(Data extracts):
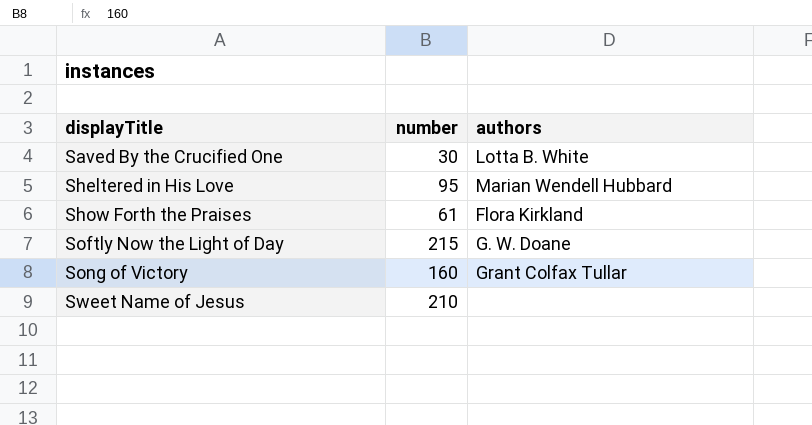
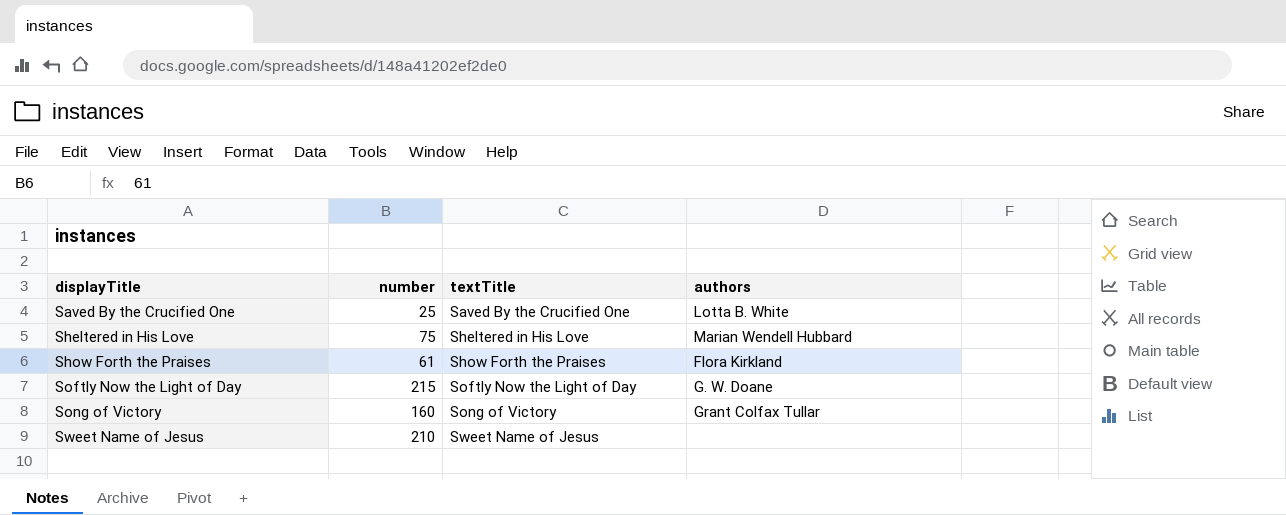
column textTitle | position: none -> 3
Saved By the Crucified One | number: 30 -> 25
Sheltered in His Love | number: 95 -> 75

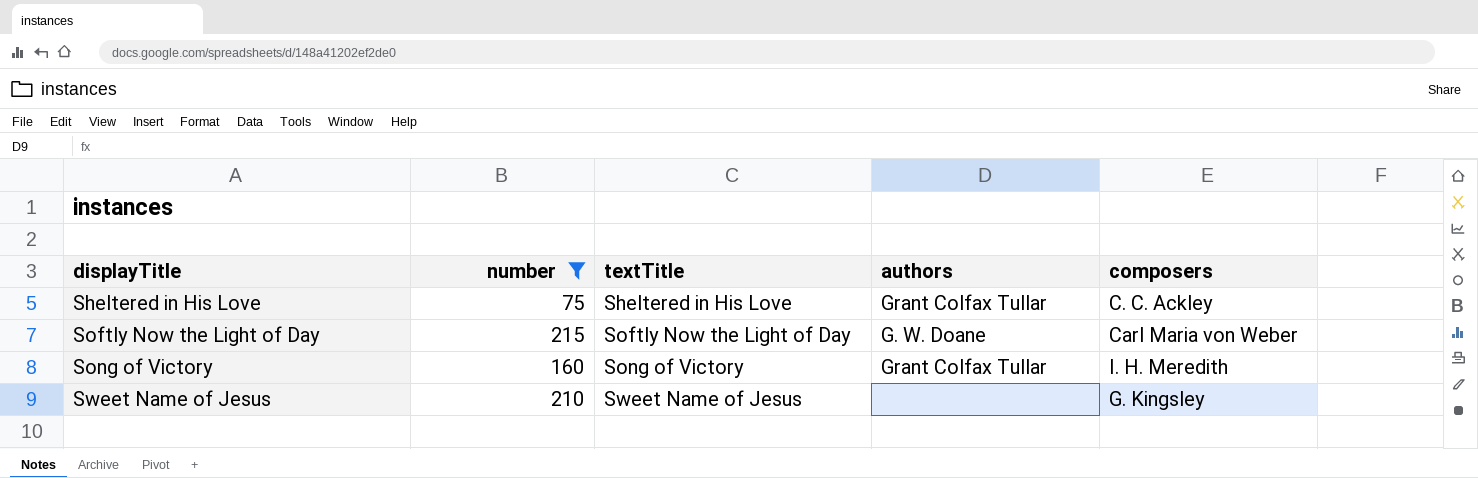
filter: none -> number >= 75
column composers | position: none -> 5
Sheltered in His Love | authors: Marian Wendell Hubbard -> Grant Colfax Tullar

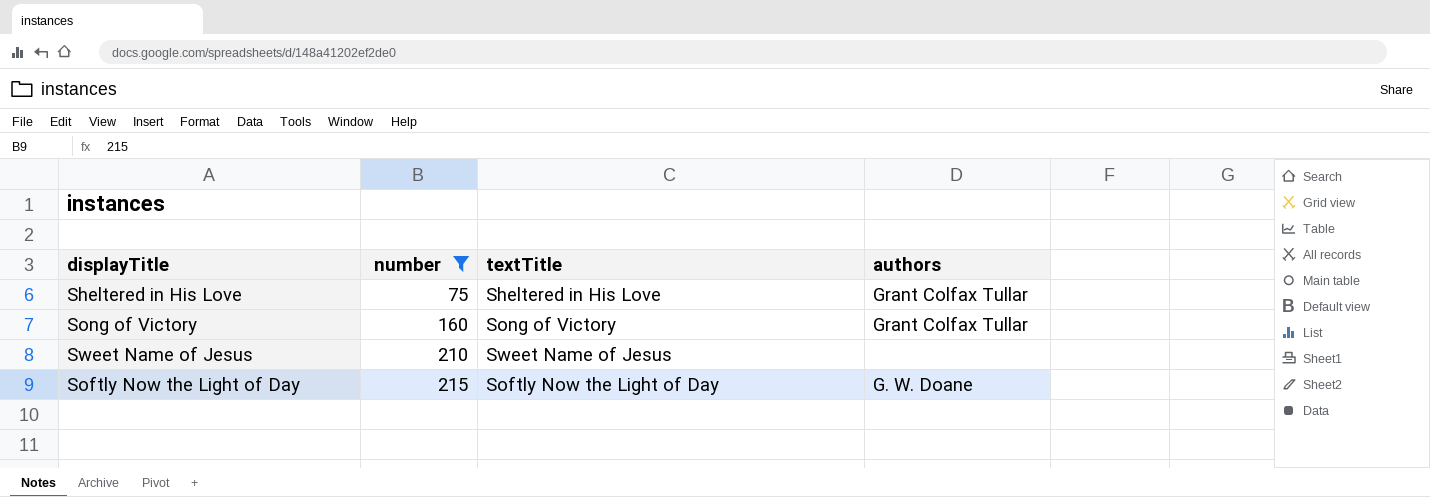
row order: displayTitle ascending -> number ascending
column composers | position: 5 -> none

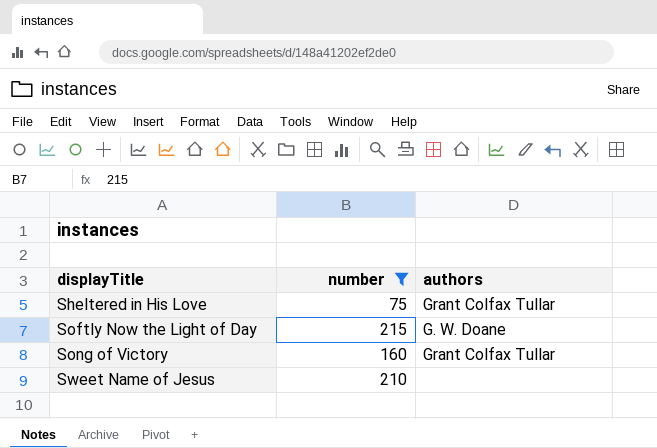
row order: number ascending -> displayTitle ascending
column textTitle | position: 3 -> none

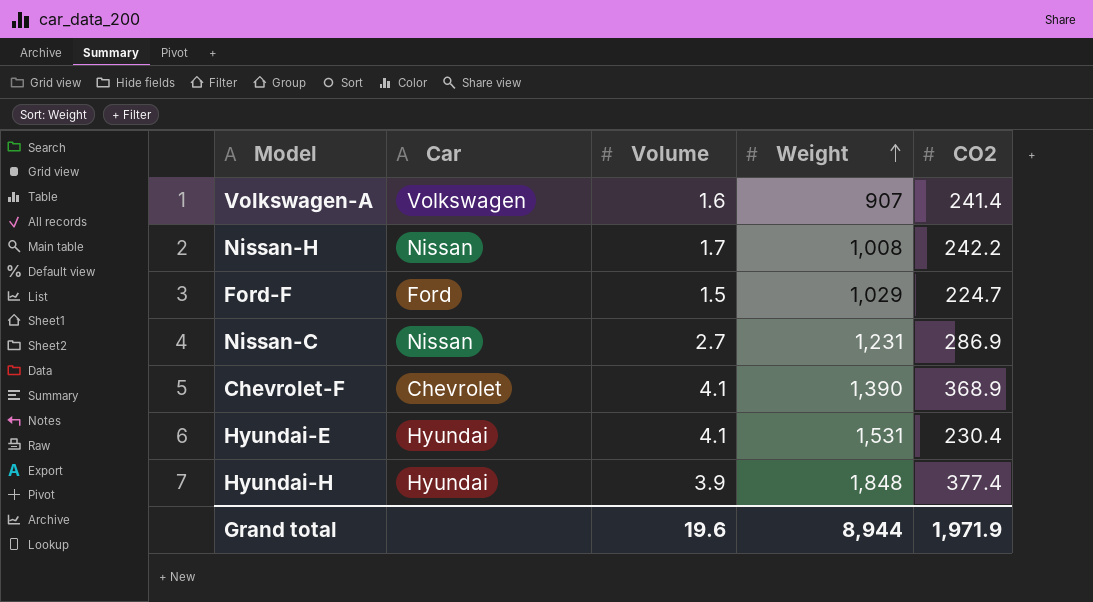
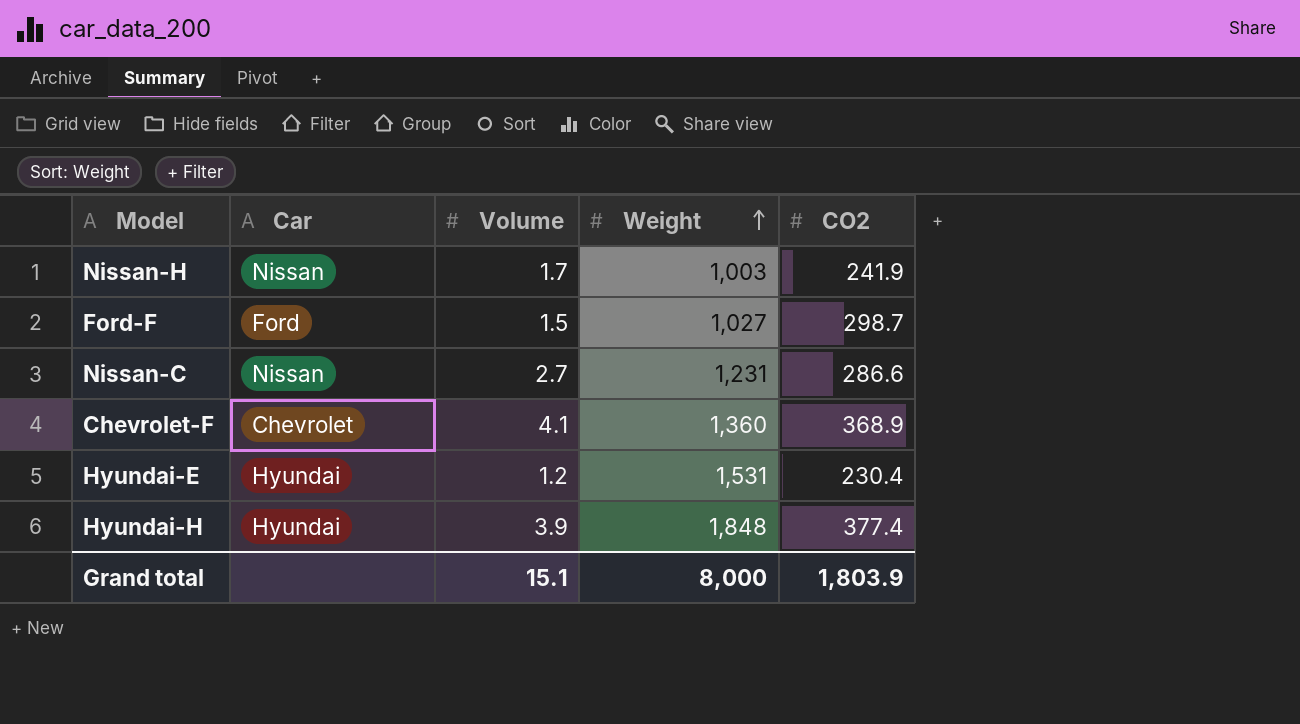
row Volkswagen-A: Volkswagen | 1.6 | 907 | 241.4 -> none
Nissan-H | Weight: 1,008 -> 1,003
Nissan-H | CO2: 242.2 -> 241.9
Ford-F | Weight: 1,029 -> 1,027
Ford-F | CO2: 224.7 -> 298.7
Nissan-C | CO2: 286.9 -> 286.6
Chevrolet-F | Weight: 1,390 -> 1,360
Hyundai-E | Volume: 4.1 -> 1.2
Grand total | Volume: 19.6 -> 15.1
Grand total | Weight: 8,944 -> 8,000
Grand total | CO2: 1,971.9 -> 1,803.9

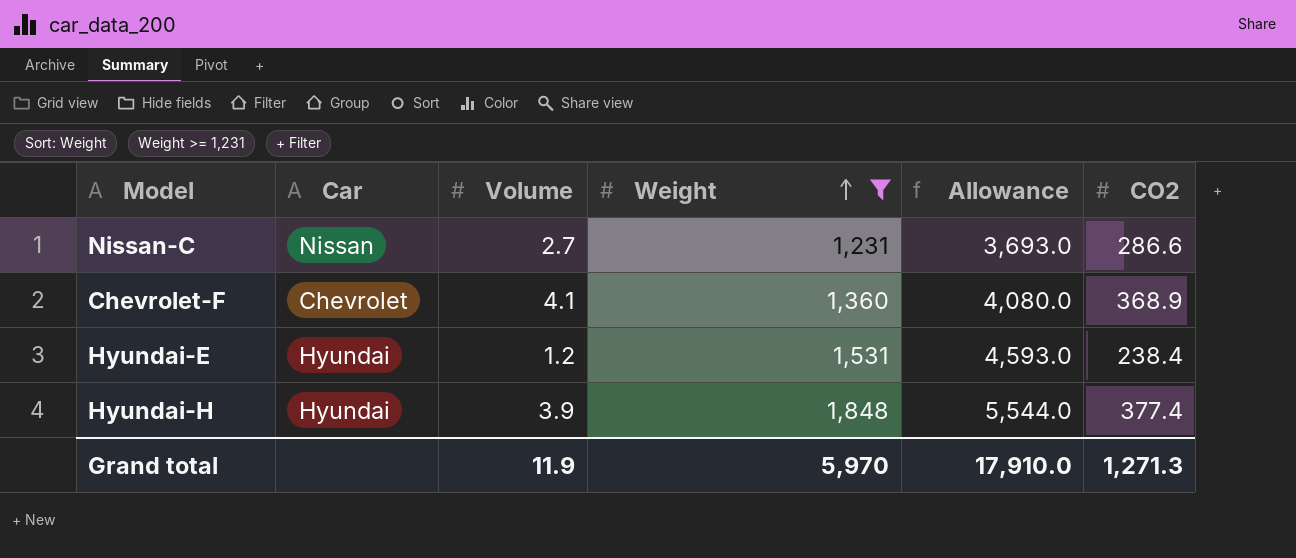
filter: none -> Weight >= 1,231
column Allowance | formula: none -> [Weight] * 3
Hyundai-E | CO2: 230.4 -> 238.4
Grand total | Volume: 15.1 -> 11.9
Grand total | Weight: 8,000 -> 5,970
Grand total | CO2: 1,803.9 -> 1,271.3

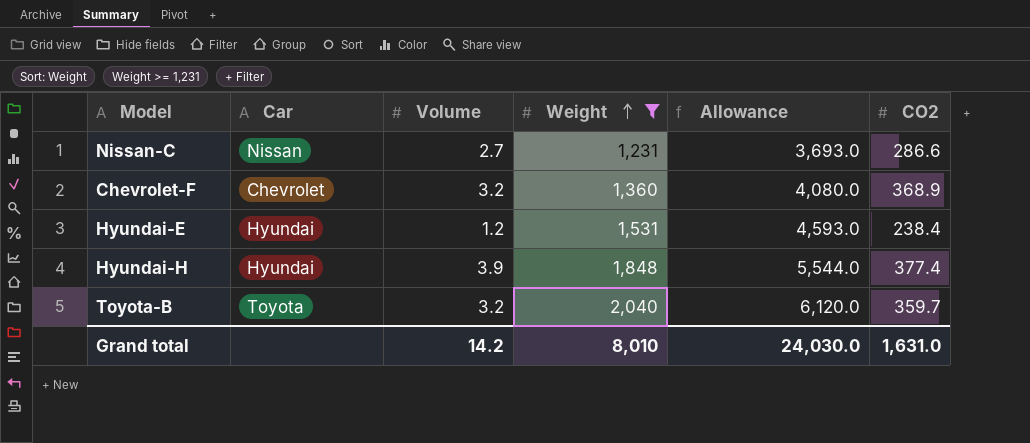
Chevrolet-F | Volume: 4.1 -> 3.2
row Toyota-B: none -> Toyota | 3.2 | 2,040 | 6,120.0 | 359.7
Grand total | Volume: 11.9 -> 14.2
Grand total | Weight: 5,970 -> 8,010
Grand total | Allowance: 17,910.0 -> 24,030.0
Grand total | CO2: 1,271.3 -> 1,631.0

(Aim of the task):
Only the pictures are to be left out; print everything else in the listing exactly.

(Answer space):
column textTitle | position: none -> 3
Saved By the Crucified One | number: 30 -> 25
Sheltered in His Love | number: 95 -> 75

filter: none -> number >= 75
column composers | position: none -> 5
Sheltered in His Love | authors: Marian Wendell Hubbard -> Grant Colfax Tullar

row order: displayTitle ascending -> number ascending
column composers | position: 5 -> none

row order: number ascending -> displayTitle ascending
column textTitle | position: 3 -> none

row Volkswagen-A: Volkswagen | 1.6 | 907 | 241.4 -> none
Nissan-H | Weight: 1,008 -> 1,003
Nissan-H | CO2: 242.2 -> 241.9
Ford-F | Weight: 1,029 -> 1,027
Ford-F | CO2: 224.7 -> 298.7
Nissan-C | CO2: 286.9 -> 286.6
Chevrolet-F | Weight: 1,390 -> 1,360
Hyundai-E | Volume: 4.1 -> 1.2
Grand total | Volume: 19.6 -> 15.1
Grand total | Weight: 8,944 -> 8,000
Grand total | CO2: 1,971.9 -> 1,803.9

filter: none -> Weight >= 1,231
column Allowance | formula: none -> [Weight] * 3
Hyundai-E | CO2: 230.4 -> 238.4
Grand total | Volume: 15.1 -> 11.9
Grand total | Weight: 8,000 -> 5,970
Grand total | CO2: 1,803.9 -> 1,271.3

Chevrolet-F | Volume: 4.1 -> 3.2
row Toyota-B: none -> Toyota | 3.2 | 2,040 | 6,120.0 | 359.7
Grand total | Volume: 11.9 -> 14.2
Grand total | Weight: 5,970 -> 8,010
Grand total | Allowance: 17,910.0 -> 24,030.0
Grand total | CO2: 1,271.3 -> 1,631.0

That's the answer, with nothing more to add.